The Centre Party, previously the Country Party, was a minor Australian political party in the state of Tasmania. Initially formed in 1962 as a new Tasmanian branch of the Country Party of Australia after decades of inactivity in the state, it at first enjoyed no electoral success. In the run up to the 1969 election the party was joined by Kevin Lyons, a former Liberal turned independent member of the Assembly for Braddon, who renamed it the Centre Party and retained his seat at the election, securing the balance of power and serving as Deputy Premier in a coalition government until 1972. Upon the coalition's collapse the Centre Party faded away before being dissolved in 1975.
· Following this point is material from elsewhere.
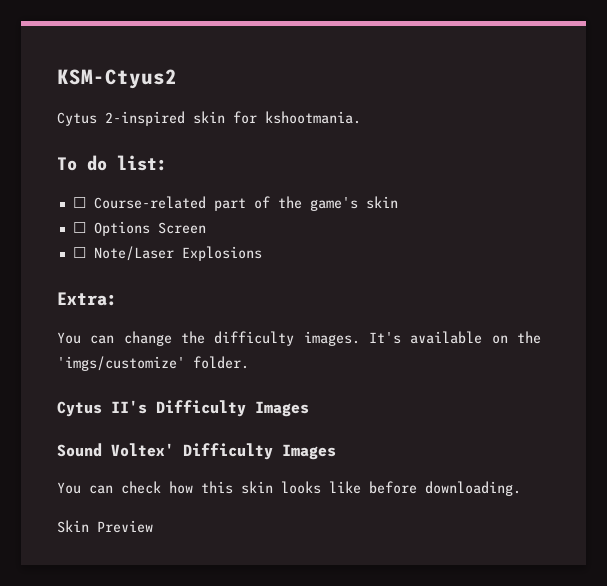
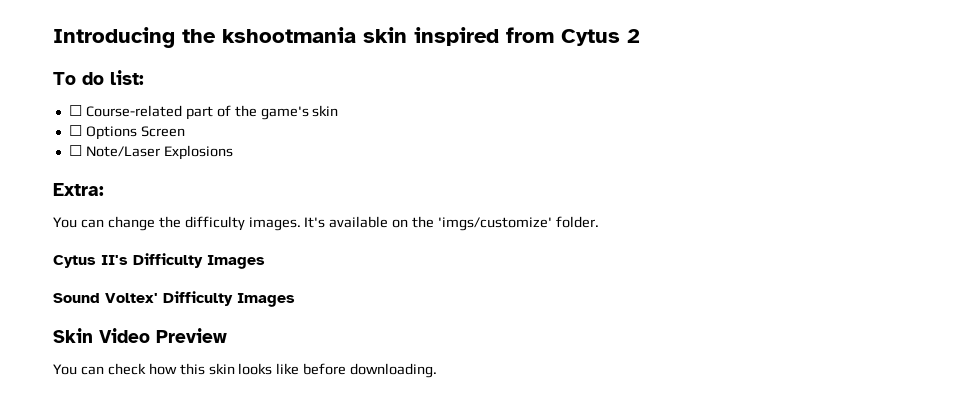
[57,69,177,89] [57,111,361,126] KSM-Ctyus2 // Cytus 2-inspired skin for kshootmania. -> [53,27,640,48] Introducing the kshootmania skin inspired from Cytus 2
(336, 452) none -> [53,328,227,343] // Skin Video Preview
[57,520,153,533] // Skin Preview -> (438, 370) none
The party first contested the 1964 state election, winning 9,280 votes (5.26%) but no seats. Kevin Lyons, the son of the late Prime Minister Joseph Lyons, was originally a member of the Liberal Party. In 1966, a dispute arose over preselection and Lyons resigned from the Liberals on 7 September. Lyons remained in the House of Assembly as an independent, until the 1969 election when he joined the party and renamed it as the Centre Party. Although the party's vote slipped to 8,160 (4.31%), Lyons was re-elected to the House of Assembly as the party's only MHA, after substantial numbers of preferences were transferred to him from Liberal voters in the electorate of Braddon. Labor and the Liberals both won 17 seats in the House, resulting in a hung parliament, with the Centre Party's one seat giving Lyons the balance of power. In negotiations with Liberal leader Angus Bethune, Lyons agreed to form a coalition with the Liberals, and became Bethune's Deputy Premier. The Liberal-Centre coalition lasted until 1972, with Lyons resigning as Deputy Premier after a dispute with Bethune, effectively dissolving the party and the coalition. The resulting instability triggered the 1972 election, which the Centre Party did not contest.

The party's last contests came in the federal elections of 1974 and 1975 (by now as the National Country Party) but had no success. The party disappeared that year.